I am aware that there are more particiapants than show up on the Level 2 Bid/Ask. But I've never had the experience you suggest. I've always had a fill at Ask if indeed I wanted the fill right away and to be done with it. 

OTOH, more often, I will take more time to 'play' the Bid/Ask on a trading day and put in a limit that is about halfway between Bid and Ask. In those scenarios, I sometimes see the Ask go up as a result. Games of course. If it does that, I then lower my Bid as a countermeasure to a penny above the then highest Bid on Level 2 and leave it there. It usually plays out in 2-4 hours, and often within an hour before trading close.


----------



## hboy43 (May 10, 2009)

Limit order provides certainty of price, market provides certainty of quantity (more or less, there might be none on offer). Practically speaking, buying highly liquid stocks and having an average hold time of over a half decade, the last 5 cents does not matter here, so I usually run with a market order.


----------



## humble_pie (Jun 7, 2009)

i do 200-300 trades a year, nearly all option trades, so a dime does make a difference.

some option trades are in thin markets. Here it's possible to watch the same party testing the water day after day, if he has an unusual number of lots or contracts. Now he's offering his 122 contracts, now he's gone. But two hours later the number of offers suddenly jumps by 122 contracts, at a new higher or lower price. So, he's back ...


----------



## Just a Guy (Mar 27, 2012)

I've always put in market limits. The volume of a small investor is usually pretty insignificant from a market point of view. I usually place my bids on the low side, but not unreasonable and usually have them filled. If I bid to low, I don't get the shares, if I don't I get them at the price I wanted.

As someone who doesn't like to overpay, I'm perfectly happy with the arrangement. There is no trade, for me, that I'll ever want at any price,


----------



## OnlyMyOpinion (Sep 1, 2013)

This is my approach & experience re/ shares being bought to hold (i.e. put in a limit order at the ask):



AltaRed said:


> If you price them at Ask, yes...to the extent there is enough offered at the Ask price to fill your order. If you only get a partial fill, then revise the price of the remaining part of your order to the next Ask....if you want your order completely filled...


----------



## humble_pie (Jun 7, 2009)

OnlyMyOpinion said:


> This is my approach & experience re/ shares being bought to hold (i.e. put in a limit order at the ask):



but it's so fun figuring out the true value price! which - for moderately or thinly traded stocks - is never the bid nor the ask, but rather is somewhere in between.

as Just a guy says, if one is bidding one sets a lowish price but a price that is still reasonable. IE one concedes a price increment to the counterparty.

exceptions are highly liquid markets where the B/As are only a penny to a few pennies apart. These are not worth bothering with. It's the big spreads that need to be worked up or down into more favourable prices.


----------



## lonewolf (Jun 12, 2012)

If using cycles I use market orders.

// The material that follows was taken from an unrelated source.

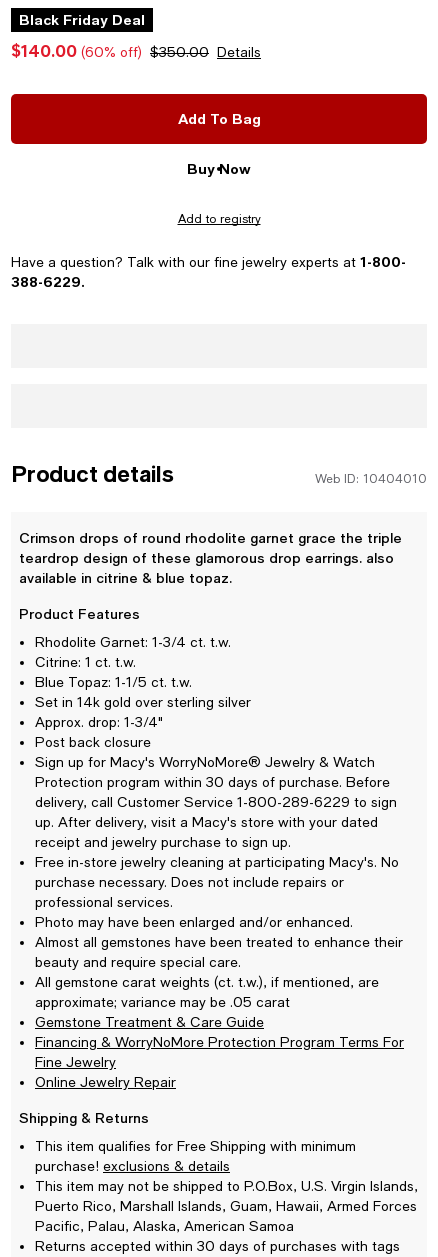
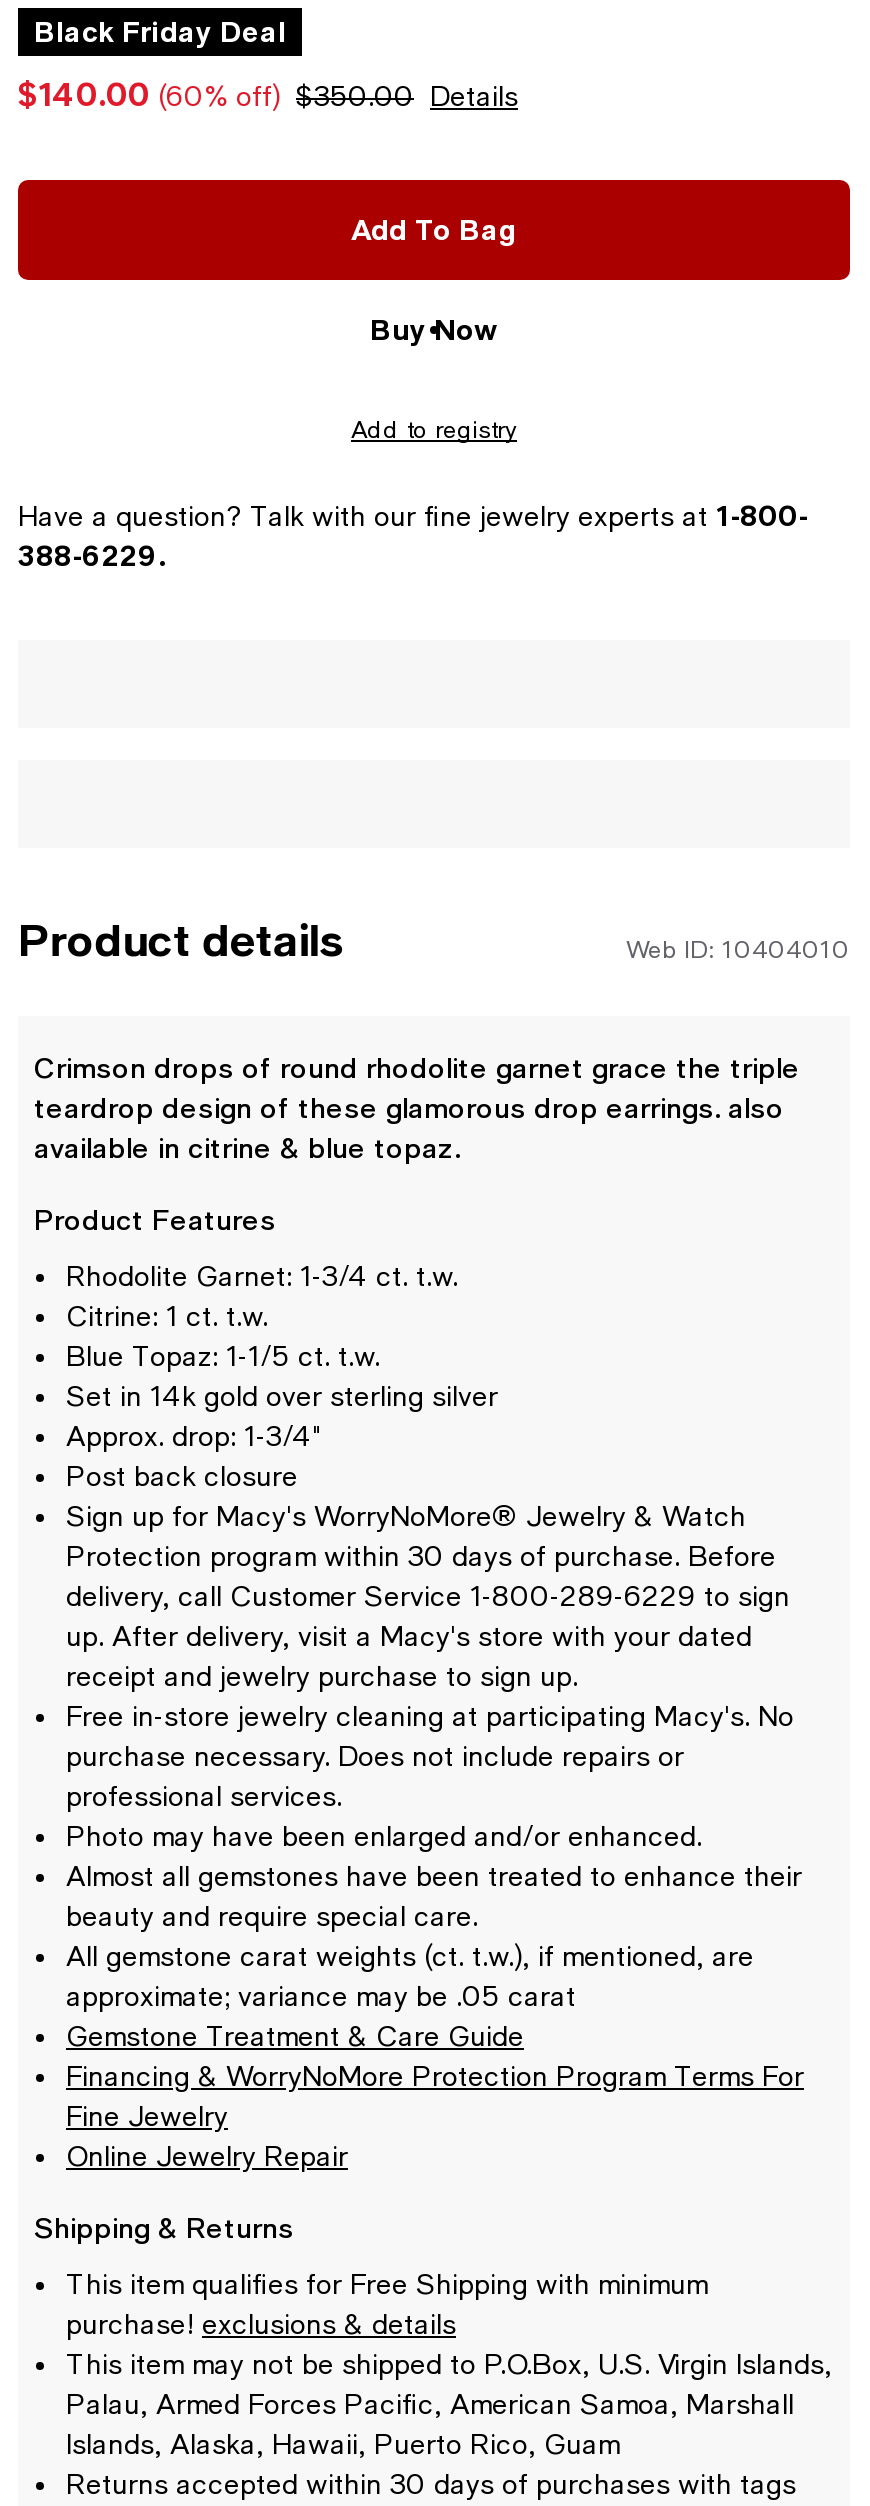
[35,1198,417,1234] Puerto Rico, Marshall Islands, Guam, Hawaii, Armed Forces | Pacific, Palau, Alaska, American Samoa -> [66,2389,794,2461] Palau, Armed Forces Pacific, American Samoa, Marshall | Islands, Alaska, Hawaii, Puerto Rico, Guam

Market is to be bought or sold @ a precise time so why use price when timing base on time?

If using price will still often use a market order will put in order on as soon as possible if a market touches a precise price target. Use to use market if touch order do not seam to be able to use them any more. If away from market not being able to put on a trade will put on limit order @ or near price target.


----------



## Just a Guy (Mar 27, 2012)

Prices rarely always go up, up, up. They fluxuate all over the place, going up and down all the time, even when the general trend is up, up, up. So why pay retail? Many day traders work on very thin margins, big companies go in and out of stocks automatically, putting in a low bid and having something called patients usually pays off. If you know the stock, and are willing to wait more than 30 seconds to own it, you put in a reasonable bid and wait. It may take a day or two sometimes, but the benefits can be significant. 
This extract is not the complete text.